The data section start
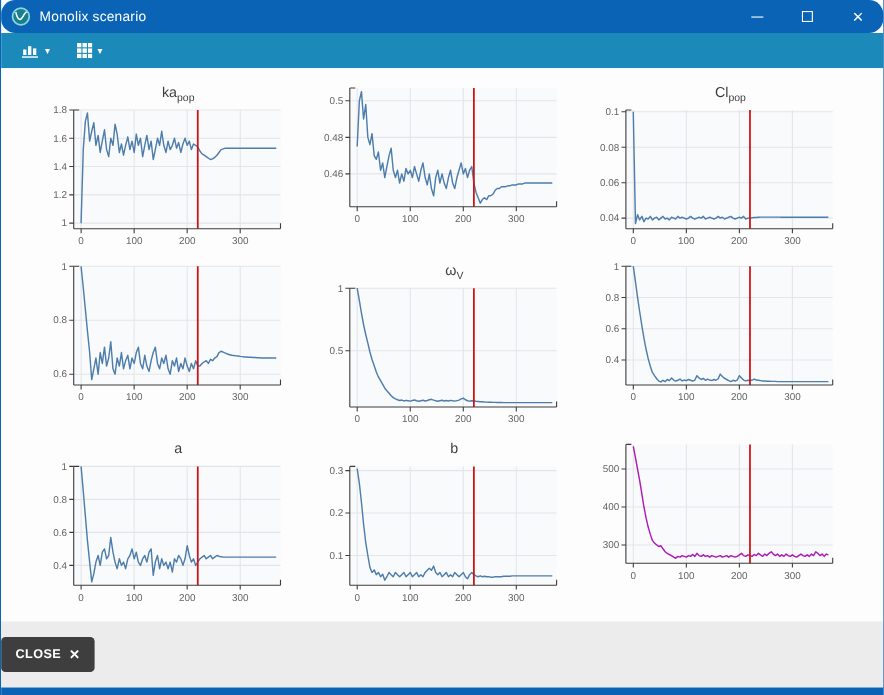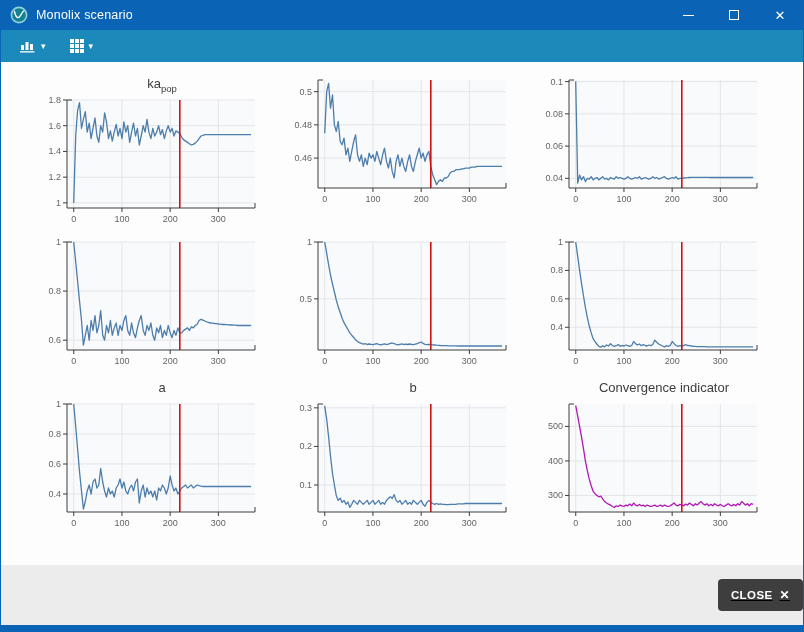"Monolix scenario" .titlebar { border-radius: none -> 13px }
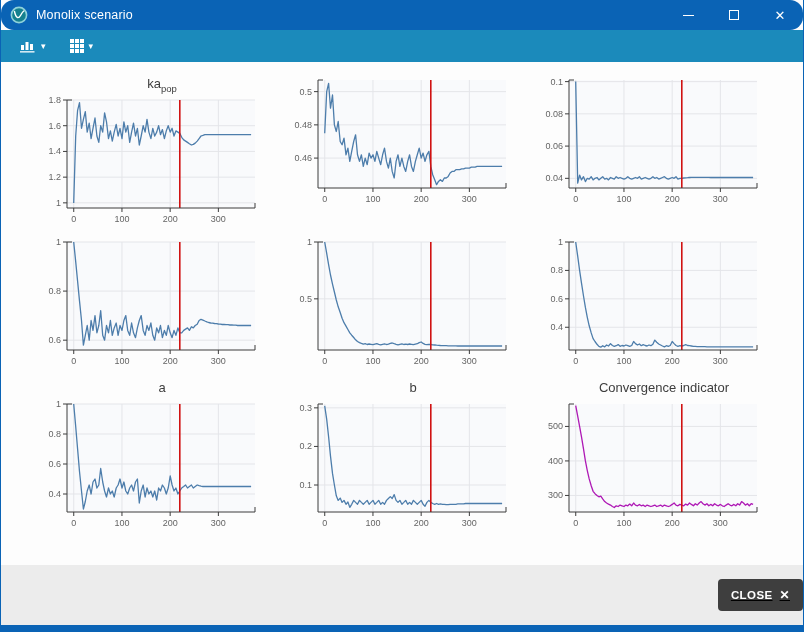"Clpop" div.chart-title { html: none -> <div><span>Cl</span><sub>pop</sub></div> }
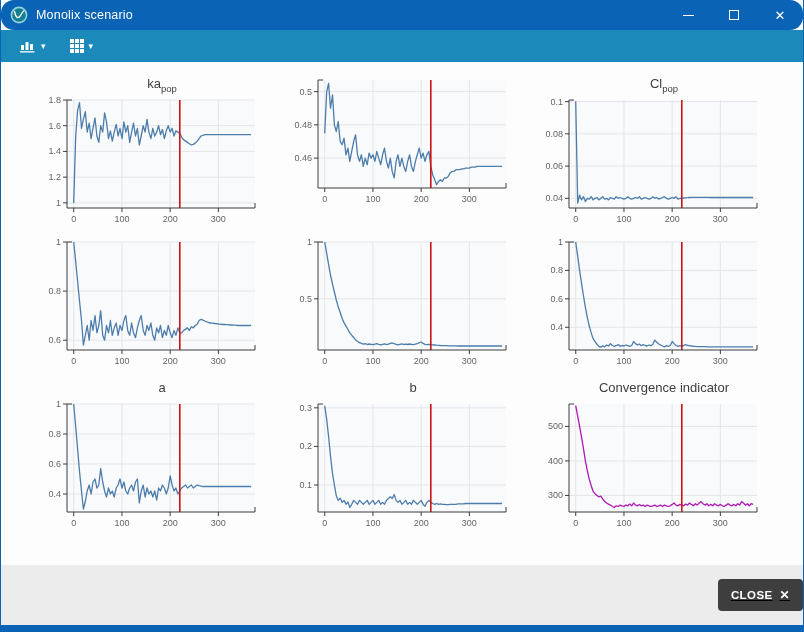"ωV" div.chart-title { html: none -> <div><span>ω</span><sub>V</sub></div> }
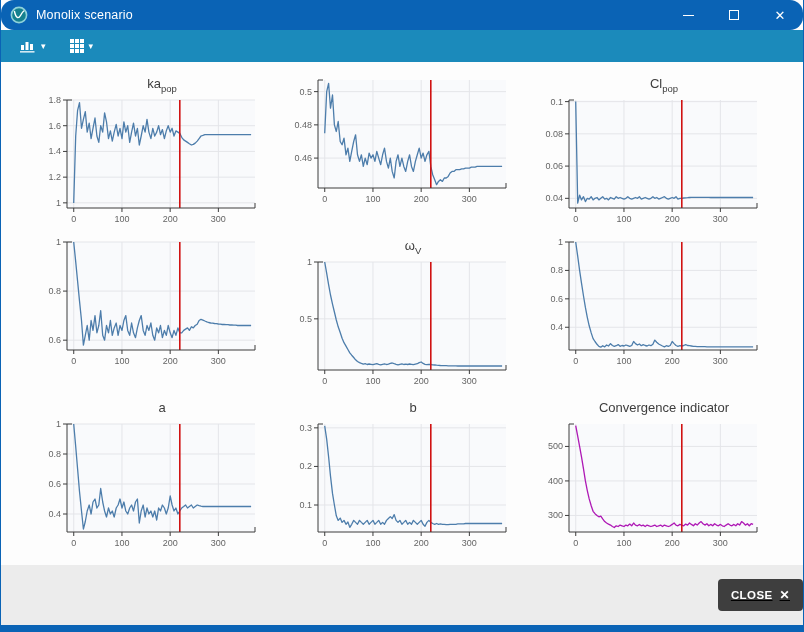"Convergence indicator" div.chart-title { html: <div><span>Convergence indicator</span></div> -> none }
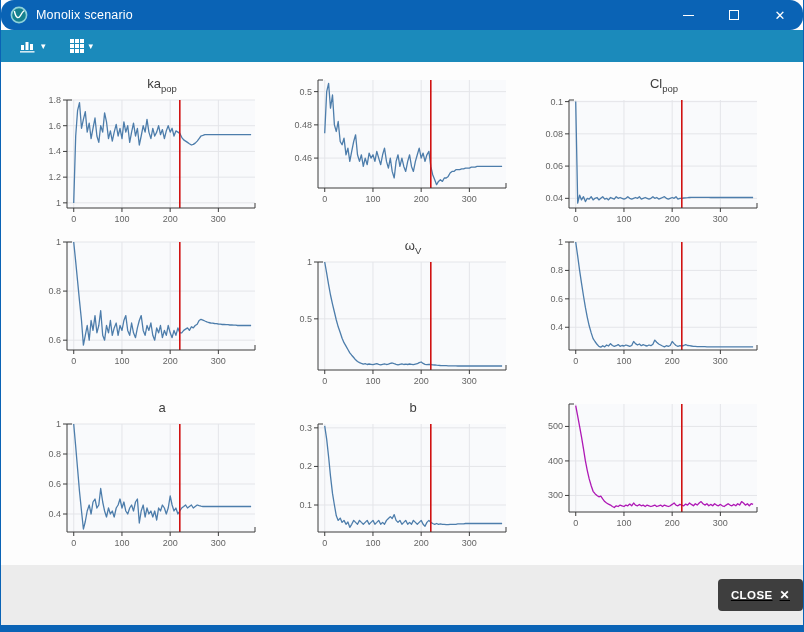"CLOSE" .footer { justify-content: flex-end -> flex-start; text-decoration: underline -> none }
The data section end
The data section start
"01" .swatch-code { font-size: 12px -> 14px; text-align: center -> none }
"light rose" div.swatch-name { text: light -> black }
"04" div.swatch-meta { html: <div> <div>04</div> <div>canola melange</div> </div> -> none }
The data section end
What you will do |
Beginning with the line above that contains "font-size: 12px ->", copy each line exactly up to and including the line that contains "html: <div> <div>04</div>", and go no further.

Result below |
"01" .swatch-code { font-size: 12px -> 14px; text-align: center -> none }
"light rose" div.swatch-name { text: light -> black }
"04" div.swatch-meta { html: <div> <div>04</div> <div>canola melange</div> </div> -> none }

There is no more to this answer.